贺升连忙道:“我看到田知府的脸晒得跟下地干活的农人一般,去年冬日小的在田家见过田知府一面,那会儿田知府还是一张白脸。”
贺宁远笑道:“那就没错了,田知府辛苦啊。”
地方官当得如何,不能全看他如何说,还要看他如何做。不论其他,田知府肯从知府衙门里走出来,亲自去下面各县巡视,已经比九成的地方官要做得好。

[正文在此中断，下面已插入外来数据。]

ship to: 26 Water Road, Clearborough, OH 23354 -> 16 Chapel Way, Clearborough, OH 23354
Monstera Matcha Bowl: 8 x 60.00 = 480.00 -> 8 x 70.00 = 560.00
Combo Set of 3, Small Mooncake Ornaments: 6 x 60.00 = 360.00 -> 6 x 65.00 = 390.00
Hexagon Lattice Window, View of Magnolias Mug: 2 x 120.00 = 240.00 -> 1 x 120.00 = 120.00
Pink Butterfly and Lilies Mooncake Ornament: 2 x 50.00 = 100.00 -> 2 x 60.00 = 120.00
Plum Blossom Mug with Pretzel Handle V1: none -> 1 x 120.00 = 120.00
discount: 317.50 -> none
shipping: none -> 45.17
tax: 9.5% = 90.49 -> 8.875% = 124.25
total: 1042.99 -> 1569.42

贺宁远瞥贺升一眼:“你怎麽回来了?可是二郎出什麽事了?”
“禀老爷,少爷在府学勤学苦读,什麽事都没有,少爷叫小的送封信回来。”
贺升掏出信,只递上了一封,另外一封没有写收信人,贺宁远轻哼一声,也不多言。
自己的儿子什麽性子贺宁远摸得透透的,一目十行看完信,全是那小子抱怨委屈,说自己读书如何辛苦。
这傻小子!
贺宁远轻笑一声,丢开就不管了。
“剩下的那封信给谁的,老爷我也不问,你赶紧给人送去吧。”
“是。”
渔娘收到贺文嘉怨气冲天的信,只笑了声,把她近日写得最好的一篇策论塞信封里。
“贺升还在?”
“主子,贺升还在外面。”
“把信交给他。”
“是。”
阿青把信交给贺升,贺升不肯走,嘴里好姐姐地叫着,跟阿青打听家里的事。阿青怎会把主子的事乱说出去,敷衍了两句,借口还有差事就走了。

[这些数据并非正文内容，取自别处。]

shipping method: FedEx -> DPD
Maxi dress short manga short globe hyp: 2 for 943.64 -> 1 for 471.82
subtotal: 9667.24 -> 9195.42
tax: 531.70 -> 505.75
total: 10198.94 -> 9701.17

贺升无法,只得先回贺家,然後又去了趟孙家,他打听出来梅小姐近来读书用功,就以为自己知道真相了,决定隔日一早就回府学跟少爷禀报。
这日半下午,田知府黑着脸从县学出来,王教谕惨白着脸把知府大人送到县学门口,只罗县令跟着走了,罗县令脸色也不大好。
罗县令去岁他因为压价收粮的事得罪了郑家,他想投到田知府门下,田知府一直没接话,这次田知府来,罗县令本想着自己掏钱私下宴请田知府,拉近拉近关系,没想到县学的学子给他丢了大脸。
这下好了,别说拉近关系,知府大人肯定要训斥他一顿。
田知府心里窝着火,到底也还压得住,这一个月到各县巡视,每个县的县学都办得差,跟府学没得比。
田知府在心里想法子,必须把县学的水平稍微提起来些,叫那些考不上府学的县学学子,也能多学些。

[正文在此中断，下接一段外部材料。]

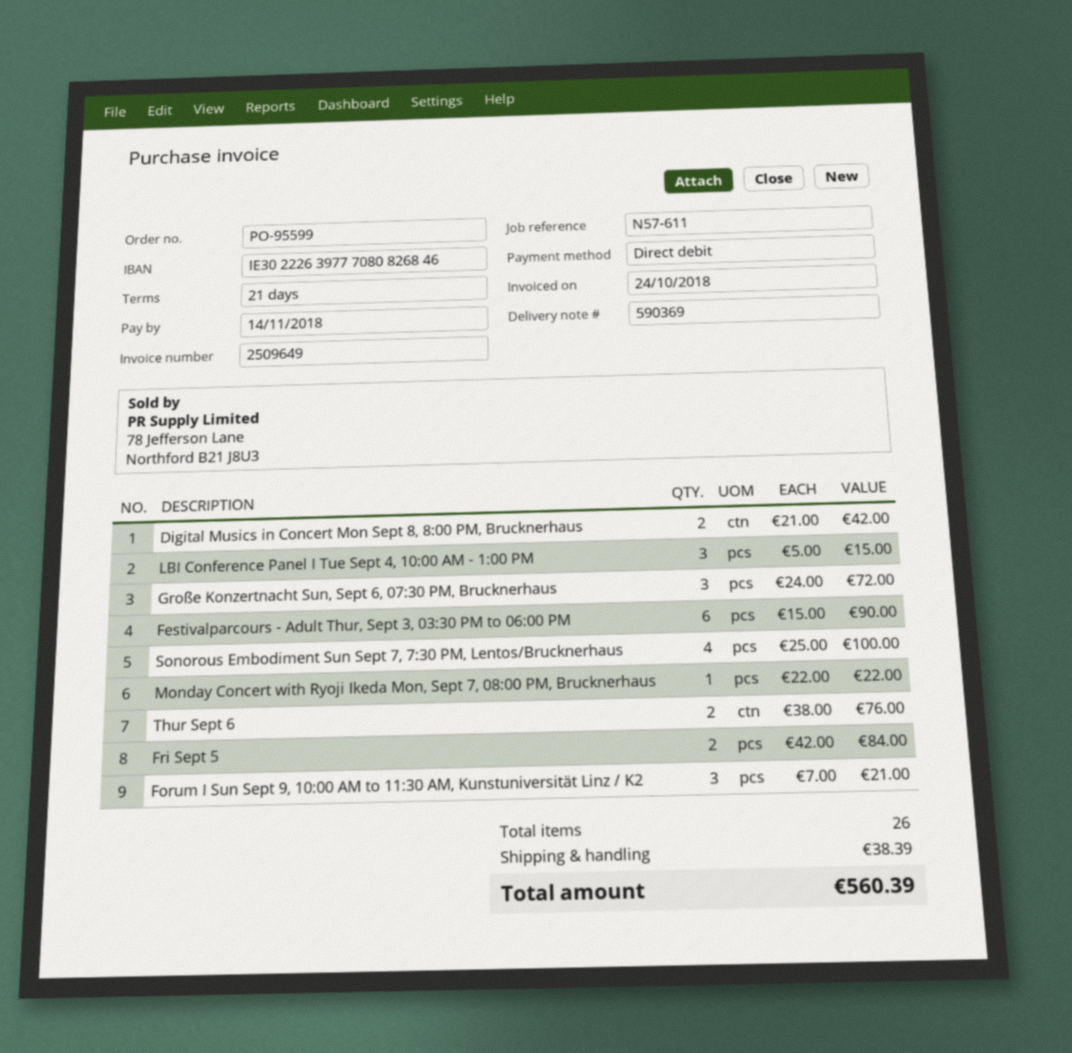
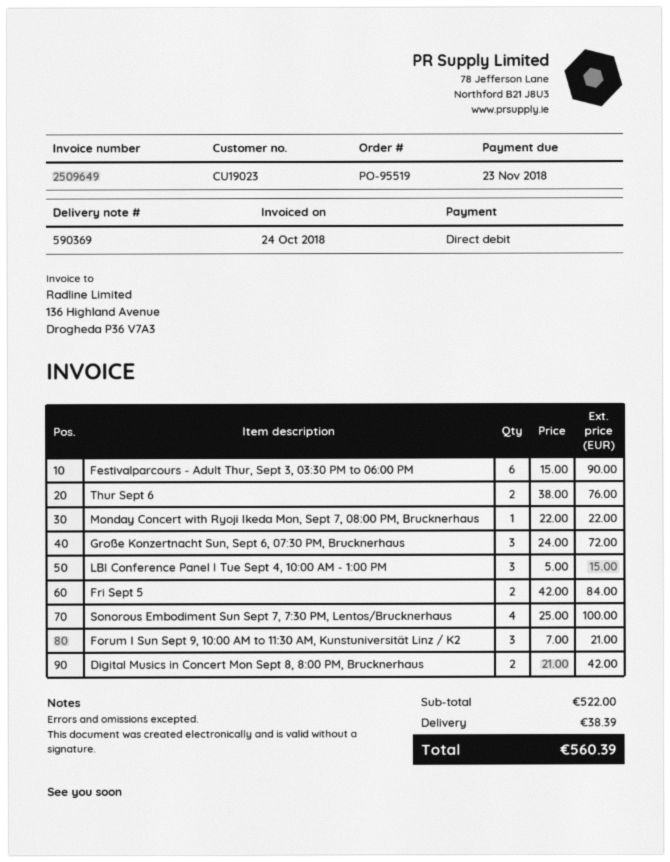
order number: PO-95599 -> PO-95519
due date: 2018-11-14 -> 2018-11-23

罗县令看田知府脸色,犹豫半天才敢开口:“知府大人恕罪,下官……”
“不必多言,县学办的差不是南溪县一县之事,本官回去想想法子,你自己对县学文教也多上心些。”
“多谢知府大人体谅。”
见知府大人没有大发雷霆,罗县令又动了宴请田知府的心思,他还未开口田知府就道:“明日卯时末本官要去南溪县下各村巡视今年秋收情况,罗县令不用作陪,你忙你的事去。”
“是,下官明白。”
田知府是个干实事的,隔日一大早就带着人骑马出城,他去的第一个村落就是清溪村。
九月末的稻子快到收获的时候,一片金黄的稻田在山风吹拂下卷起一道浪来,鼻息间全是粮食的香。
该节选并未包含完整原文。